EUA oferecem recompensa de US$ 15 milhões pela prisão de Maduro

Pelo Twitter, Maduro condenou o anúncio e acusou EUA e Colômbia de emitirem ordens para “encher a Venezuela de violência”

Justiça o acusa de narcoterrorismo

Maduro teria trabalhado com as Farc

Para “inundar os EUA com cocaína”

O governo dos Estados Unidos anunciou nesta 5ª feira (26.mar.2020) que está oferecendo US$ 15 milhões como recompensa por informações que levem à prisão do presidente da Venezuela, Nicolás Maduro. O governo norte-americano também estipulou valores para a prisão de outros 14 integrantes do alto escalão chavista.

O Departamento de Justiça dos EUA acusou Maduro de narcoterrorismo, lavagem de dinheiro e corrupção. Entre outros acusados estão o presidente do Tribunal Supremo de Justiça, Maikel Moreno, e o ministro da Defesa, Vladimir Padrino López.

Segundo o secretário de Justiça, William Barr, o mandatário venezuelano e seu círculo conspiraram com rebeldes colombianos para “inundar os Estados Unidos com cocaína”. Segundo a ação, Maduro liderou e ajudou a administrar uma organização de narcotráfico chamada Cartel de Los Sols.

“Estimamos que entre 200 e 250 toneladas de cocaína saiam da Venezuela por estas rotas. Essas 250 toneladas equivalem a 30 milhões de doses letais”, acrescentou Barr.

Os documentos apresentados pelo Departamento apontam que Maduro negociou remessas de toneladas de cocaína produzidas pelo grupo guerrilheiro Farc (Forças Armadas Revolucionárias da Colômbia) e instruiu seu cartel a fornecer armas de nível militar ao grupo.

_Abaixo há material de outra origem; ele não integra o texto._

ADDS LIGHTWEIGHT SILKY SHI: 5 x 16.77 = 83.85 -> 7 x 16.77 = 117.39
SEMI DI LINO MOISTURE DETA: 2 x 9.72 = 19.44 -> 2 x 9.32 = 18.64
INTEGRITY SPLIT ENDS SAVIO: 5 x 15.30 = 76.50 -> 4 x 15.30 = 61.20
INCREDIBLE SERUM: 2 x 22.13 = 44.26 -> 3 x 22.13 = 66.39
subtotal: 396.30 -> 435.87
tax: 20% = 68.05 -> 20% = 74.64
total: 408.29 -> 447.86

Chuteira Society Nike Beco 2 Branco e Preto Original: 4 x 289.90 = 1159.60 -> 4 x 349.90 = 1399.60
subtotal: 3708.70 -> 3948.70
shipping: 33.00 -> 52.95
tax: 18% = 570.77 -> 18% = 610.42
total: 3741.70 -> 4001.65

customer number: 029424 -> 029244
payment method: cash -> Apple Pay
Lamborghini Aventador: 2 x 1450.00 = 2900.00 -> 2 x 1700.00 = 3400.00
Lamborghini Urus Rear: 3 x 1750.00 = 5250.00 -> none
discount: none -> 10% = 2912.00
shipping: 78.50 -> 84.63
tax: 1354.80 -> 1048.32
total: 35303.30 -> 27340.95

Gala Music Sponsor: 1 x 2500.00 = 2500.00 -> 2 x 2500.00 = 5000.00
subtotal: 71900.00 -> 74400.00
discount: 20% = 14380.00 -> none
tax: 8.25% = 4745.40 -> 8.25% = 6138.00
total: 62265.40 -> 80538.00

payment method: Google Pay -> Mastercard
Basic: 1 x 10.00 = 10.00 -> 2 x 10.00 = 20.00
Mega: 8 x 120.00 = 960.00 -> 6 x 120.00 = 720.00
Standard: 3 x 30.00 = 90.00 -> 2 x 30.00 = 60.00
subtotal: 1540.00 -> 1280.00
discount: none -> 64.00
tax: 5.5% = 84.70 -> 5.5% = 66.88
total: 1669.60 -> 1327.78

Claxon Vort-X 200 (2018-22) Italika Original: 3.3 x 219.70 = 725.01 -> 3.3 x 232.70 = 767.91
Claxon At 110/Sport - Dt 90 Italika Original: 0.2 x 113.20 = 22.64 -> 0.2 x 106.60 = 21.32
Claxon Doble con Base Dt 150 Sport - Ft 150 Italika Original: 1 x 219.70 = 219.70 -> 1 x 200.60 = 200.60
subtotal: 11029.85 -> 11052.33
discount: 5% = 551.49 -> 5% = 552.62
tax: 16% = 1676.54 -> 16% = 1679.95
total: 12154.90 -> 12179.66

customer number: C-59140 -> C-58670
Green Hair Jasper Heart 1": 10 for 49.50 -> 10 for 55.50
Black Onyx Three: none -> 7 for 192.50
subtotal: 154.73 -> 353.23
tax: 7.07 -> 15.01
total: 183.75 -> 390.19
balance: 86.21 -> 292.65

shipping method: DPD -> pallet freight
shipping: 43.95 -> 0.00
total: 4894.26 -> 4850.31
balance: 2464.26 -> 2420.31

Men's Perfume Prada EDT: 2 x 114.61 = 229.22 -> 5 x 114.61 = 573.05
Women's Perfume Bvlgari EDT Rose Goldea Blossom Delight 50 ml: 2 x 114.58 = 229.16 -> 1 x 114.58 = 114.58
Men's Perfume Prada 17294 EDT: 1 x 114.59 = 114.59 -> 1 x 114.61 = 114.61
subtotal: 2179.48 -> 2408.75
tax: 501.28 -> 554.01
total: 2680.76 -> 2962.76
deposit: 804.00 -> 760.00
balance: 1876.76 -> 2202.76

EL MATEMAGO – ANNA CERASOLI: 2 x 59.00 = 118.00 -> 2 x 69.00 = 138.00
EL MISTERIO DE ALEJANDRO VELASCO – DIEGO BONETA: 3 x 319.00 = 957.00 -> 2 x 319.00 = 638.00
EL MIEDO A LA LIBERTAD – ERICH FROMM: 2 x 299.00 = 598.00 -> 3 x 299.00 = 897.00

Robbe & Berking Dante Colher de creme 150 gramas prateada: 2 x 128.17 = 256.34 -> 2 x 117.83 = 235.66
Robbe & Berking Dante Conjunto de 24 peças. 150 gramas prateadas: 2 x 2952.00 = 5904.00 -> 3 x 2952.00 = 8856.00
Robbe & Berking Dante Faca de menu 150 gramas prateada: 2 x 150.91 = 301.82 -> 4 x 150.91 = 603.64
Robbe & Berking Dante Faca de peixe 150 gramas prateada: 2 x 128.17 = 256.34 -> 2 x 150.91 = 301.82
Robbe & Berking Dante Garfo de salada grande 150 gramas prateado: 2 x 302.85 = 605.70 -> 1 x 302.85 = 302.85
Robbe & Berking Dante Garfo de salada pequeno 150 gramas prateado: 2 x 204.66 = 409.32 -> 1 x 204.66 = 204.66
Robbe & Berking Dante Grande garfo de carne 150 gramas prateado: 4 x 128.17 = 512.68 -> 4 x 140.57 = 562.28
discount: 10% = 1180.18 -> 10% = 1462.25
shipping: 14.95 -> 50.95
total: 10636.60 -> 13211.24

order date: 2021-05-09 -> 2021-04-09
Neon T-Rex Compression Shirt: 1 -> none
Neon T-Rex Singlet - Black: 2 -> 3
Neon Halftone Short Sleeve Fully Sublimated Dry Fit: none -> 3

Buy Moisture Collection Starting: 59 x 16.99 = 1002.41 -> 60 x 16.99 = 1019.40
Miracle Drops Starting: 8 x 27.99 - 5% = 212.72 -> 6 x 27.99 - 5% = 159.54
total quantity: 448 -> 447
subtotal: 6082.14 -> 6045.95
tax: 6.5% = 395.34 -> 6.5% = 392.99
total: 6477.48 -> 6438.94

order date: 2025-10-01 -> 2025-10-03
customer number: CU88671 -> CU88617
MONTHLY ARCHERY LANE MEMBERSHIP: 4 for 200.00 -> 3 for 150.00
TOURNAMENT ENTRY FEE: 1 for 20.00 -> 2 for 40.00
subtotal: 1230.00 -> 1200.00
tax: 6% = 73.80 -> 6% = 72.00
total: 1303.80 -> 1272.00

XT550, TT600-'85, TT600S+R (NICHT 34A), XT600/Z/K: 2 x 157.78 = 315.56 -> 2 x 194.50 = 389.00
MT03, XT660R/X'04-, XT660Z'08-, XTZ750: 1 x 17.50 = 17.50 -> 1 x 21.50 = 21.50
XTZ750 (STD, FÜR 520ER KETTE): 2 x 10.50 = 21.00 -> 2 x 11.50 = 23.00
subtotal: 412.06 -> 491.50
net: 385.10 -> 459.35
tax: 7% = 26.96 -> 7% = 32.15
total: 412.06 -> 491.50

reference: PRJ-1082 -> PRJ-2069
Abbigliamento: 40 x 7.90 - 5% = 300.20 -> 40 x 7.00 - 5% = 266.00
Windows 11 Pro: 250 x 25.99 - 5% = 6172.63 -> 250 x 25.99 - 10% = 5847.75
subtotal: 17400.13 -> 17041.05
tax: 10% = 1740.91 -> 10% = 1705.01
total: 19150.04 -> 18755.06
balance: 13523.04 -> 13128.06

As acusações foram apresentadas 1 mês depois do presidente Donald Trump ter chamado Maduro de “governante ilegítimo, 1 tirano que brutaliza seu povo”. O republicano afirmou à época que “o domínio de Maduro pela tirania será esmagado e esfacelado”.

O processo contra o chavista ficará a cargo de procuradores de Miami e de Nova York.

 

A acusação a 1 chefe de Estado estrangeiro é incomum e deve aumentar as tensões entre Washington e Caracas.

Pelo Twitter, Maduro criticou o anúncio do Departamento de Justiça e acusou EUA e Colômbia de emitirem ordens para “encher a Venezuela de violência”. “Como chefe de Estado, sou obrigado a defender a paz e a estabilidade de toda a pátria, em qualquer circunstância que surja”, disse Maduro.

Nos últimos meses, os EUA também impuseram sanções a Maduro e seus familiares e figuras do alto escalão chavista. Em agosto, os Estados Unidos ordenaram o congelamento de todos os ativos da Venezuela em solo norte-americano.

Segundo a Casa Branca, o objetivo das sanções é pressionar a deposição de Maduro. O governo Trump apoiou abertamente o líder da oposição e presidente da Assembleia Nacional, Juan Guaidó. Em janeiro do ano passado, os EUA reconheceram o opositor como presidente legítimo da Venezuela.

Desde então, dezenas de outros países, entre eles o Brasil, seguiram o exemplo, isolando ainda mais Maduro e seu círculo, acusados de fraudar a eleição presidencial de 2018 por meio de intimidação e manipulação de resultados. No entanto, protestos convocados por Guaidó para apressar a derrubada de Maduro ainda não surtiram o efeito esperado e os chavistas continuam no poder.